The Bay of Plenty is continuing to punch above its weight economically as kiwifruit, forestry, exports and construction remain strong.
Westpac's June regional roundup shows a bright outlook and business leaders say although there will be challenges ahead, including ongoing labour shortages, the pros outweighed the cons.
The report highlighted the horticulture sector and increased volumes of kiwifruit alongside demand for logs that had seen a price jump of 20 per cent, as well more residential building consents.
Industry economist Paul Clark, one of contributing authors, said he expected the Bay of Plenty would perform strongly over the coming year but gains were likely to slow compared to last year.
The region would also benefit from a larger kiwifruit harvest and log prices could get a further leg up from a fast-growing Chinese economy and a drop in transport costs once the supply chains begin to normalise.
Residential construction activity should also remain elevated.
New Zealand Kiwifruit Growers Inc chief executive Colin Bond said while the industry remains in a very positive position with continued strong demand and this year's harvest expected to overtake last year's record - labour remains a big challenge.
Employers were increasingly concerned about filling positions both after harvest as well as into next year, he said.
Border closures, which restricted the amount of RSE and other visa holders, meant despite running the largest recruitment campaign in history there was ongoing pressure.
On the bright side, kiwifruit production was expected to jump from 150 million trays in 2020 to 190m trays in 2027 and the kiwifruit industry's global revenue was expected to jump from more than $3.4 billion in 2020 to $6b by 2030.
The industry also contributed $1.5b to the Bay of Plenty in 2020.
Hancock Forest Management NZ Ltd general manager Kerry Ellem said the industry at large was very positive and in a good space.
They were mindful of congestion issues that had meant high shipping rates, not only in New Zealand, but in ports in China.
''Whilst the prices are very strong and the market is solid at this point in time the congestion does add additional freight and shipping costs.''
In general, the report was reflective of what Hancock was seeing in the market and the domestic demand was also very strong due to construction.
Tauranga City Council building services manager Steve Pearce so far this financial year
from July 2020 to May 2021 it had issued 980 building consents for new residential dwellings.
That amounted to 1181 new residential units at a value of $454.4m.
''While we don't have the June figures yet, this is on track to being greater than last year where a total of 1214 units were consented for a total value of $445.7m.''
Overall Pearce said the value of consented building work was significantly higher and had reached $975m so far this year compared to $722m last year.
Meanwhile, figures from the Rotorua Lakes Council reveal it issued 234 consents to May this year compared to 149 over the same timeframes in 2020.
A Port of Tauranga spokeswoman said the export season was going well.
''The dairy export season is expected to remain strong through to June and kiwifruit volumes are expected to be greater than last season.''
Log export volumes were up considerably compared to last year due to high international demand and prices.
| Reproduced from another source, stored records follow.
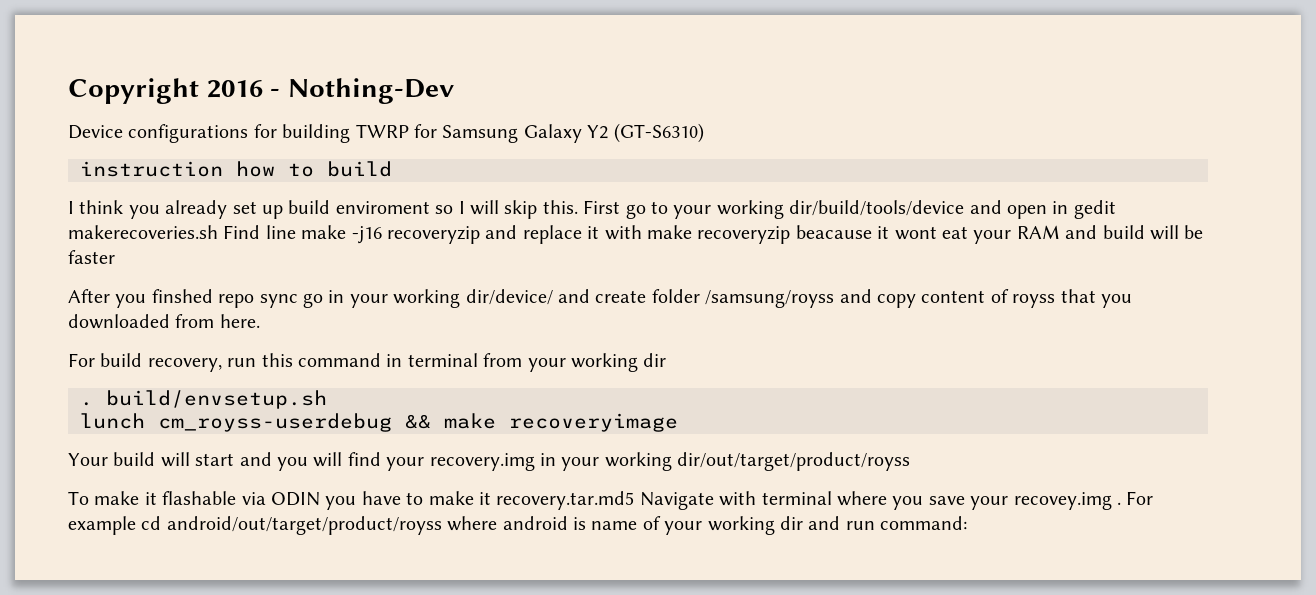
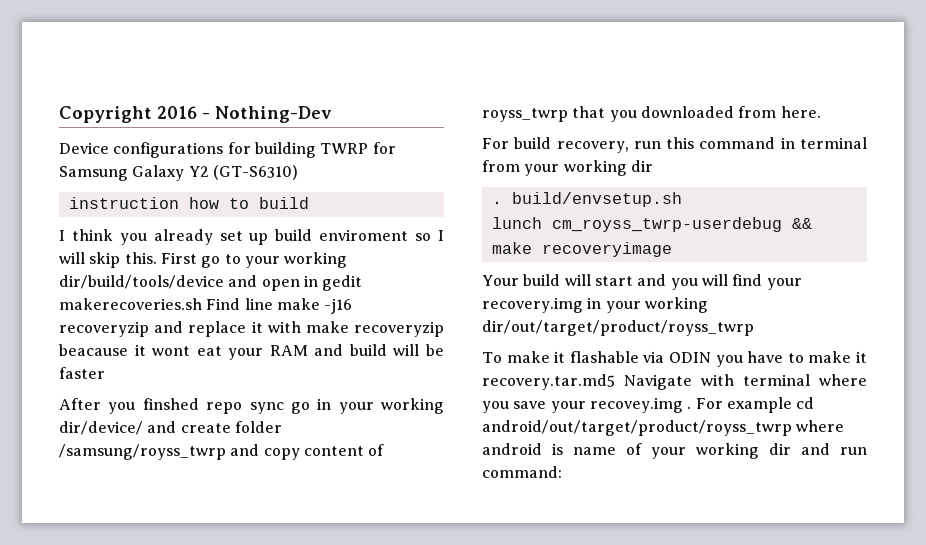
- After you finshed repo sync go in your working dir/device/ and create folder /samsung/royss and copy content of royss that you downloaded from here.
+ After you finshed repo sync go in your working dir/device/ and create folder /samsung/royss_twrp and copy content of royss_twrp that you downloaded from here.
- lunch cm_royss-userdebug && make recoveryimage
+ lunch cm_royss_twrp-userdebug && make recoveryimage
- Your build will start and you will find your recovery.img in your working dir/out/target/product/royss
+ Your build will start and you will find your recovery.img in your working dir/out/target/product/royss_twrp
- For example cd android/out/target/product/royss where android is name of your working dir and run command:
+ For example cd android/out/target/product/royss_twrp where android is name of your working dir and run command:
This was despite ongoing supply chain disruption around the world, causing shipping delays and container shortages in some places, she said.
''We're just about to update the economic impact figures through an independent consultant, but last time they looked at the numbers [back in 2016] they estimated the port was responsible for just under half of Bay of Plenty regional GDP and almost 150,000 jobs nationwide.''
Tauranga Chamber of Commerce chief executive Matt Cowley said we were still down on pre-Covid levels of GDP.
''We are fortunate that our economy is not as reliant on international tourism and our long-term population trend continues. We are also lucky to have a strong primary sector working with New Zealand's best port to get our exports to overseas markets.''
Strong regions had more choices for residents to live fulfilling lives – such as careers, recreation, schools, shops and volunteering, he said.
Priority One chief executive Nigel Tutt said the region was outperforming most others on pretty much everything you can measure.
Unemployment was back to pre-pandemic levels and most export sectors were going particularly well and that included manufacturing.
''So that is great to see from a business point of view. We recently did a business survey and businesses were very optimistic about the future.''
Tutt expected the world economy to get stronger and New Zealand was in a good place to export more.
"One challenge could be getting enough workers and we could see a brain drain to Australia and with borders shut it was hard to get the right type of talent.
''So that will affect all parts of the economy. That will be a bit of a challenge for us to get everyone from teachers to nurses to accountants and truck drivers.''
But Tutt said that was a good problem to have.